Q - Vous accompagnez Emmanuel Macron cette semaine en Chine. Le président chinois peut-il peser sur Vladimir Poutine pour espérer trouver une issue au conflit ?
R - Nous comptons sur la Chine, membre permanent du Conseil de sécurité des Nations unies, pour qu’elle contribue à orienter la Russie vers un cessez-le-feu immédiat permettant l’ouverture de négociations de paix.
Q - Mais le premier sujet de ce déplacement sera le commerce ?
R - Oui, dans un contexte où la Chine s’est réveillée et où ses performances économiques sont spectaculaires. En vingt-cinq ans, son économie est passée de la taille de l’Italie à celle de l’Union européenne tout entière. La rapidité de cette mutation bouleverse les économies du monde entier.

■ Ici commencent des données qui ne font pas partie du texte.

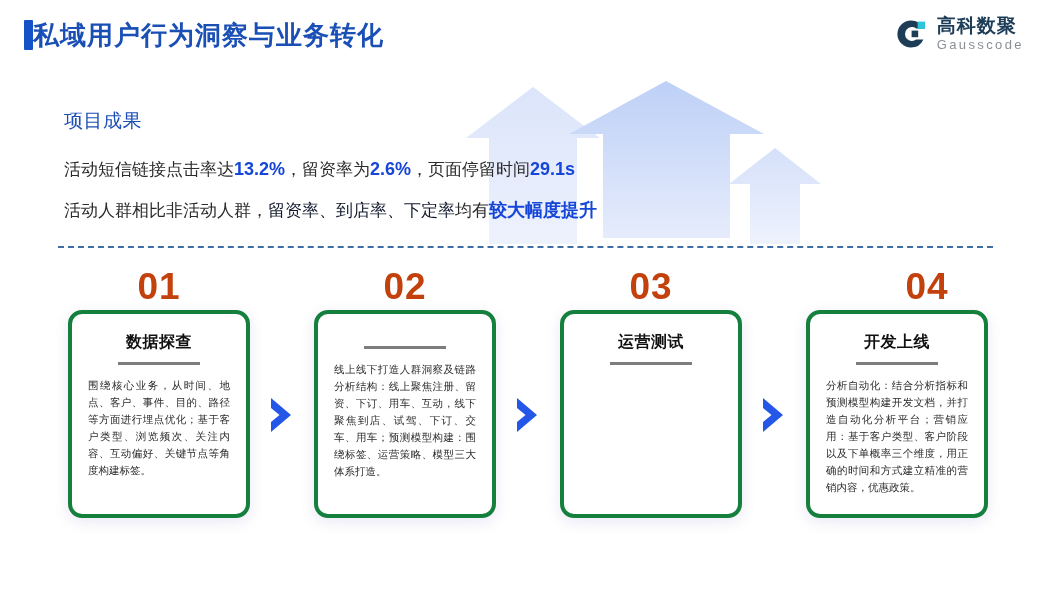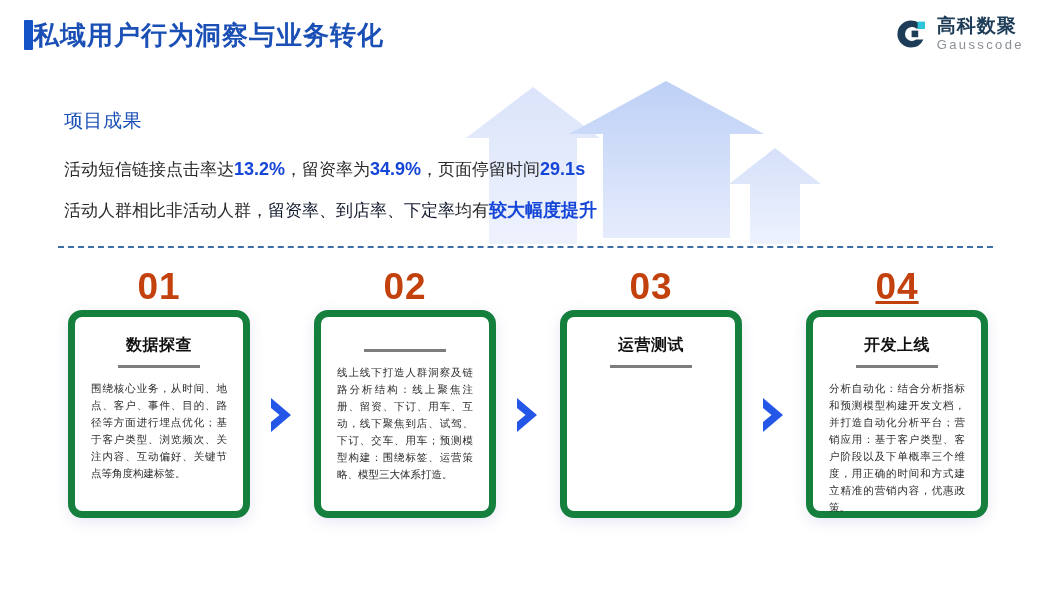"34.9%" span.hl { text: 34.9% -> 2.6% }
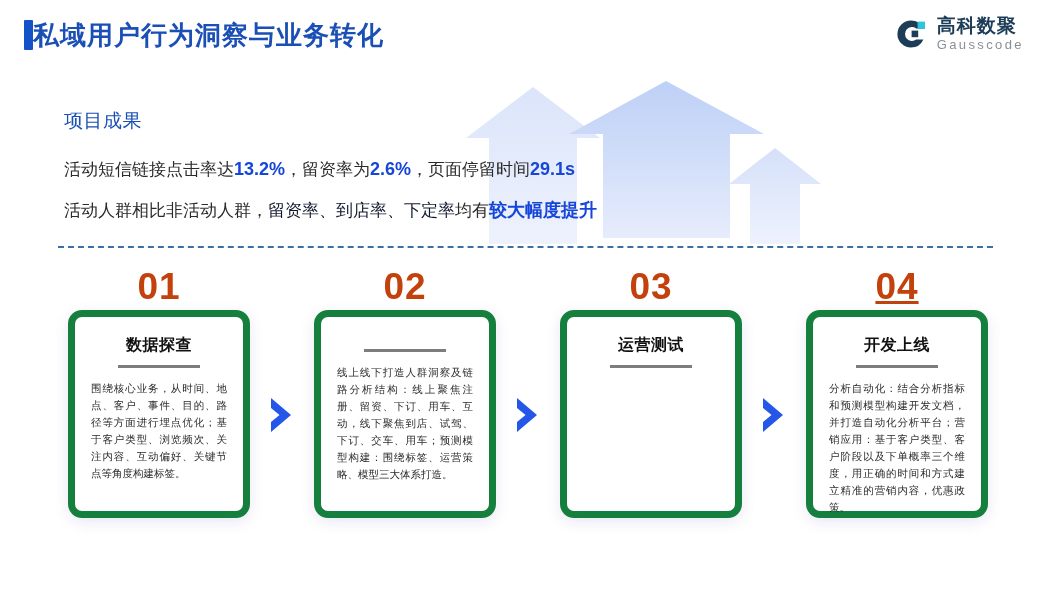"04" div.step-num { left: 806px -> 836px; text-decoration: underline -> none }
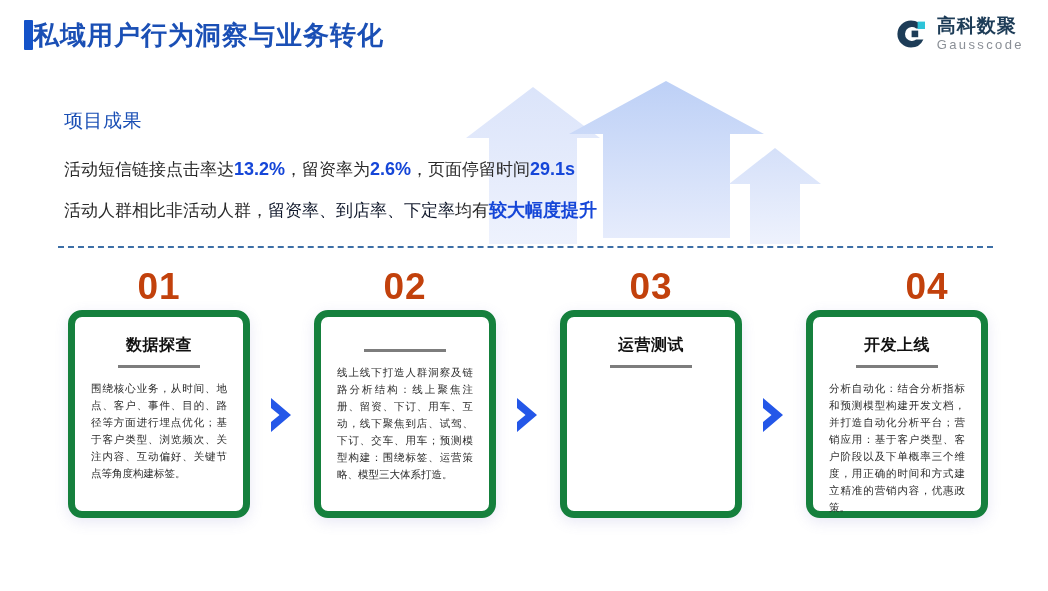"数据探查" .step { border: 7px solid #15803d -> 4px solid #15803d }
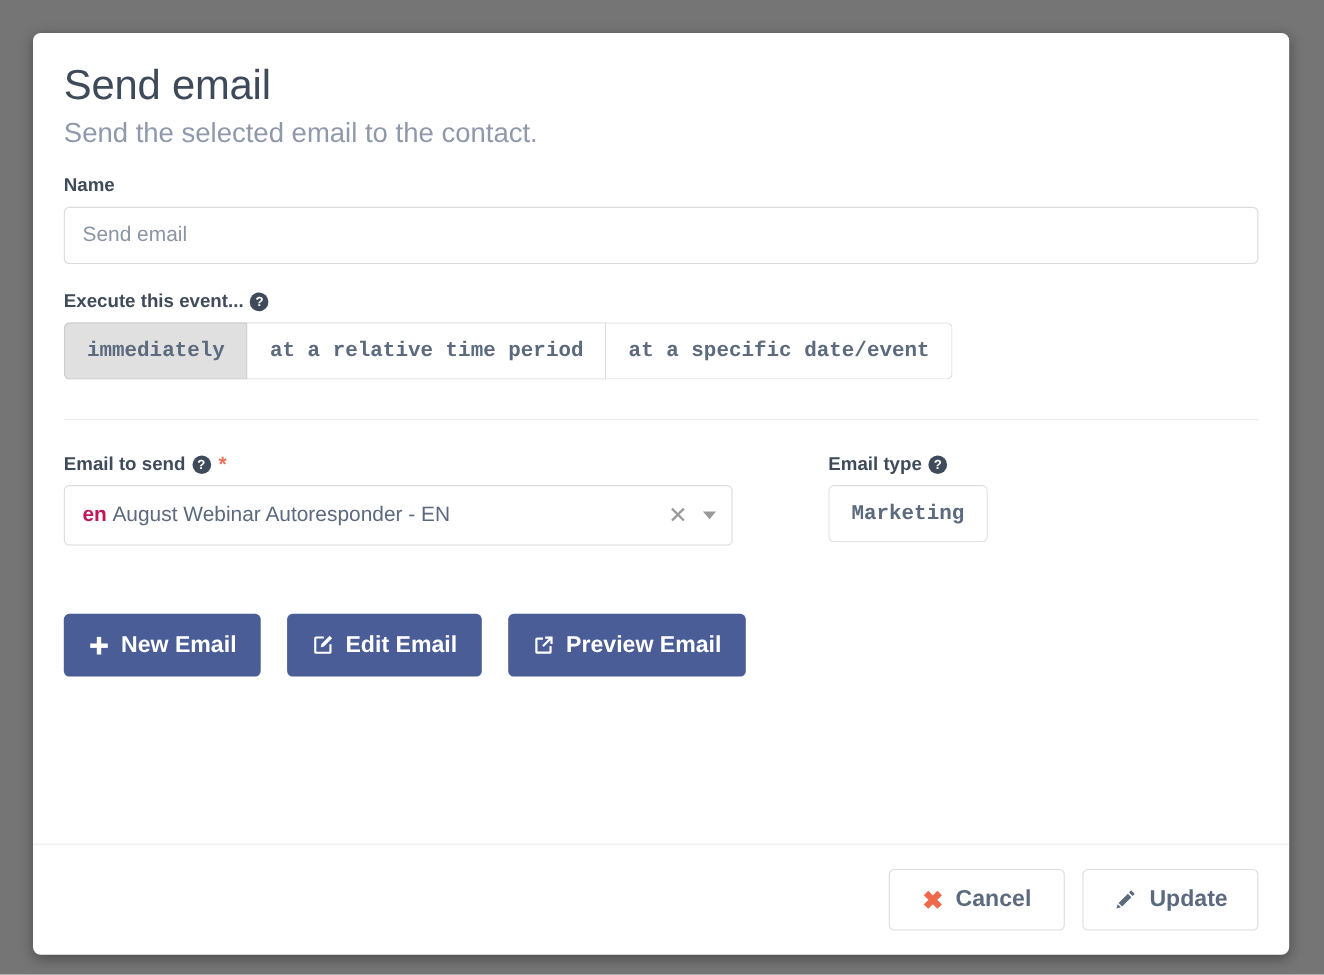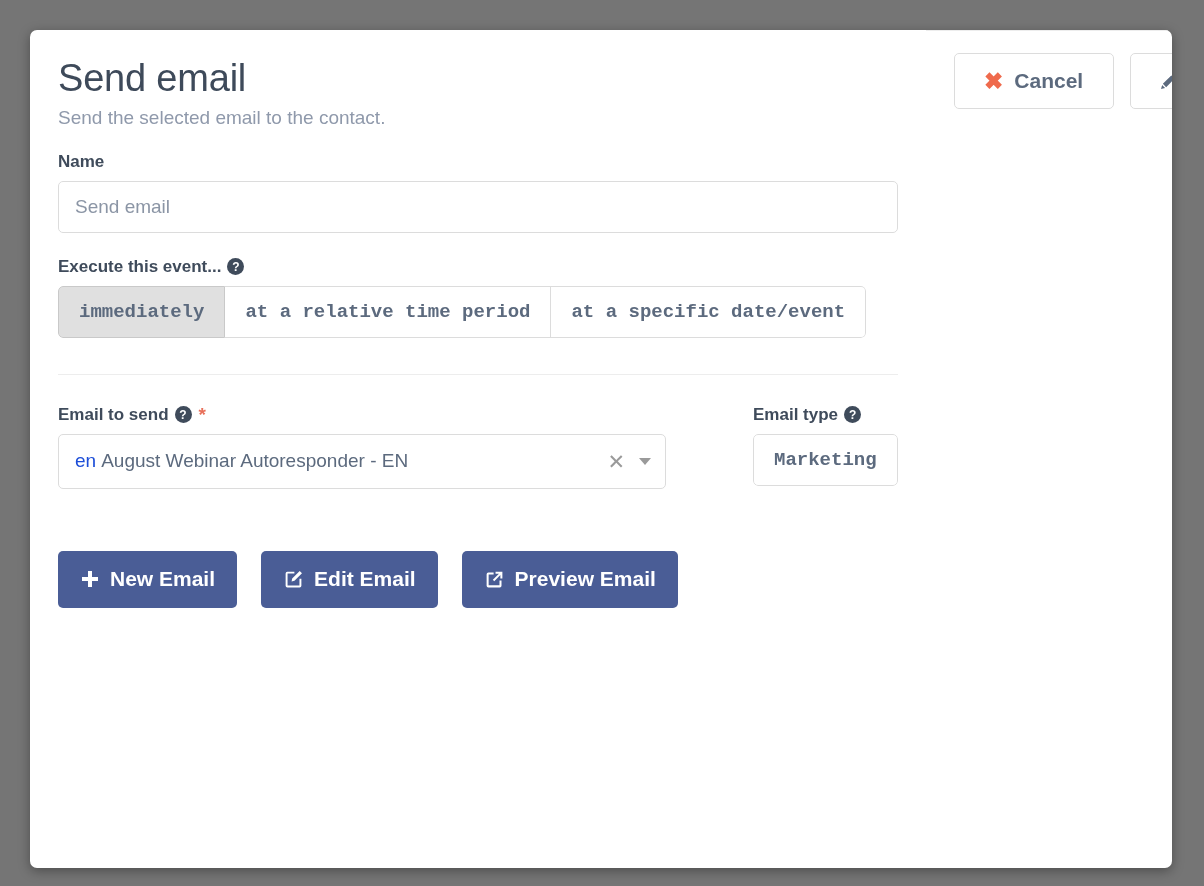"Send email" #modal { flex-direction: none -> column }
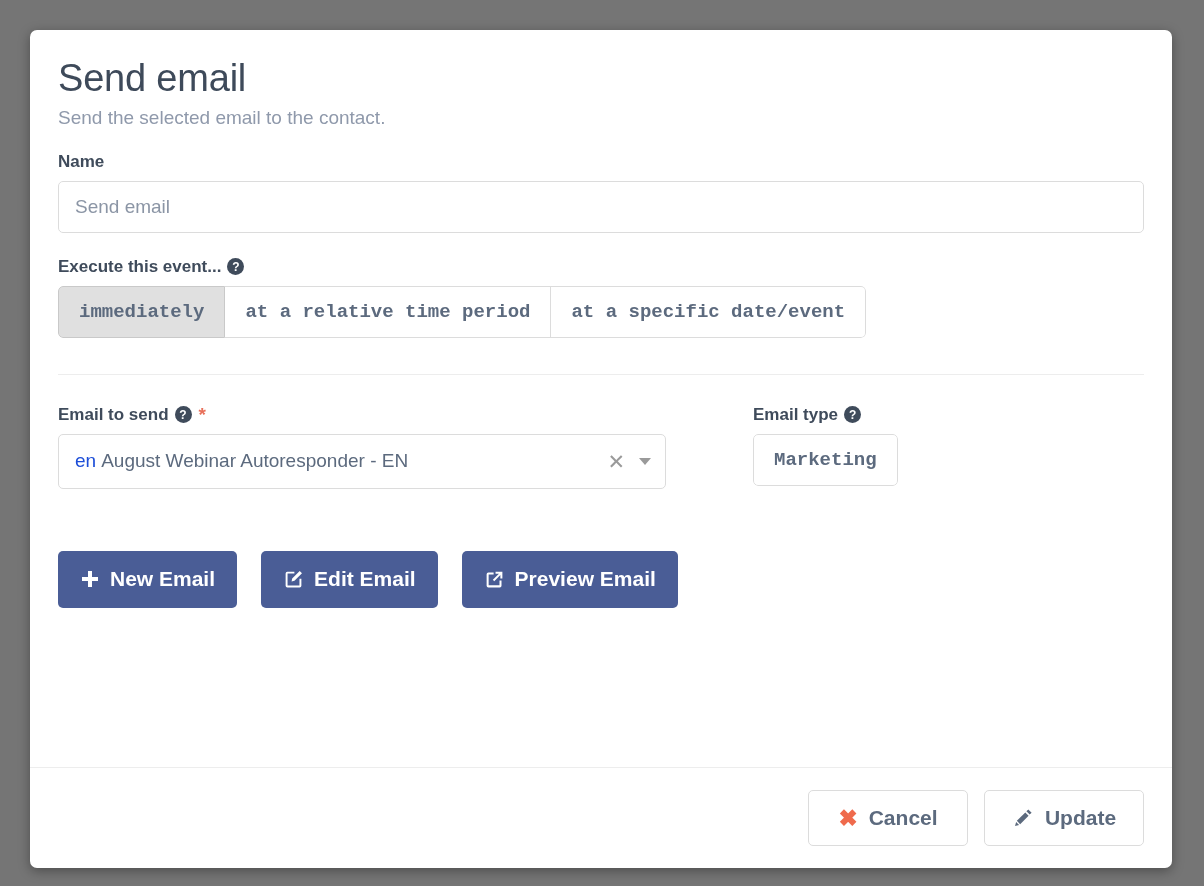"Send the selected email to" .subtitle { font-size: 19px -> 25px }
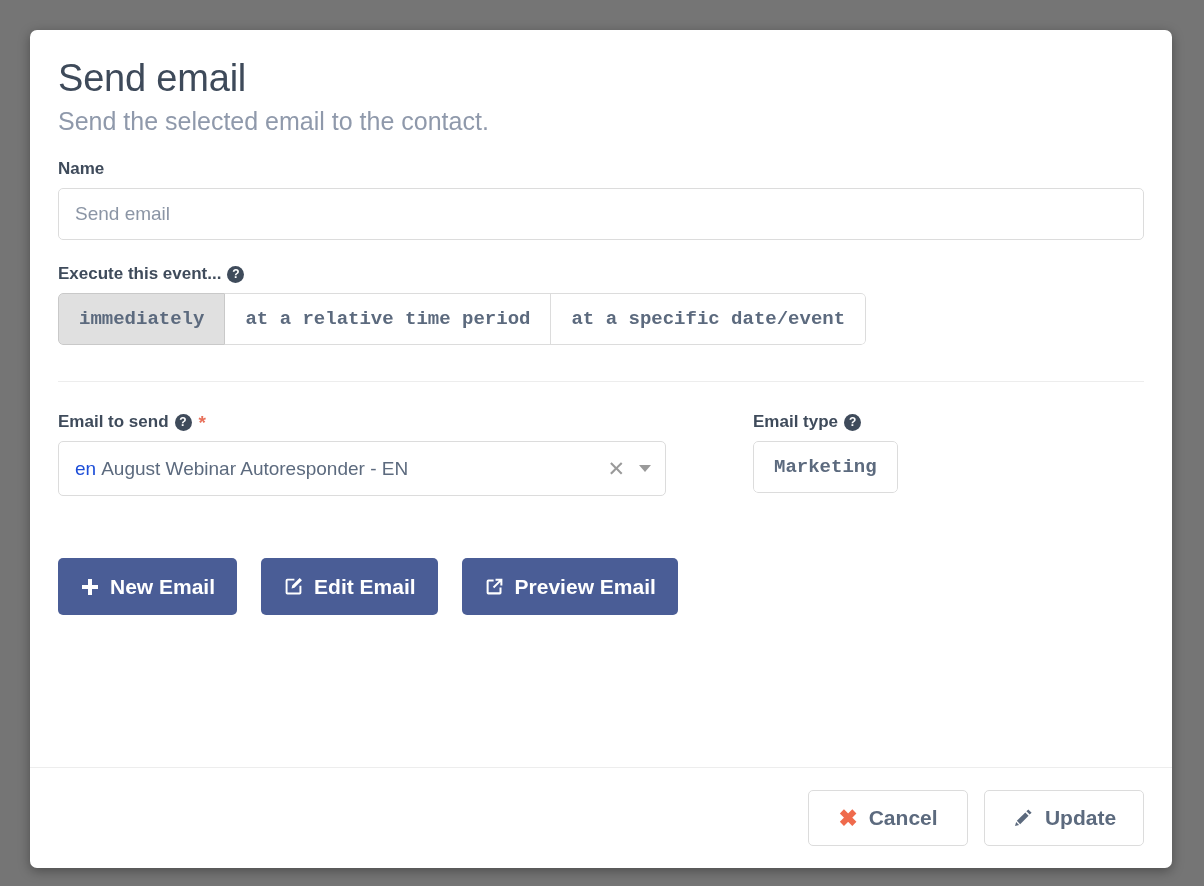"en" .select-lang { color: #1d4ed8 -> #be185d; font-weight: normal -> bold }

Et si nous n’y prenons garde, elle pourrait engendrer en Europe des conséquences industrielles dévastatrices et irréversibles. Il est donc urgent de restaurer l’équilibre pour préserver nos intérêts essentiels. Sans quoi nous n’aurons d’autre choix que de prendre des mesures pour les défendre.
Q - Que signifie « restaurer l’équilibre » ?
R - Recréer les conditions d’une concurrence équitable pour tous et d’une coopération économique bénéfique pour chacun. C’est l’ambition que nous portons au moment où la France s’apprête à prendre la présidence du G7.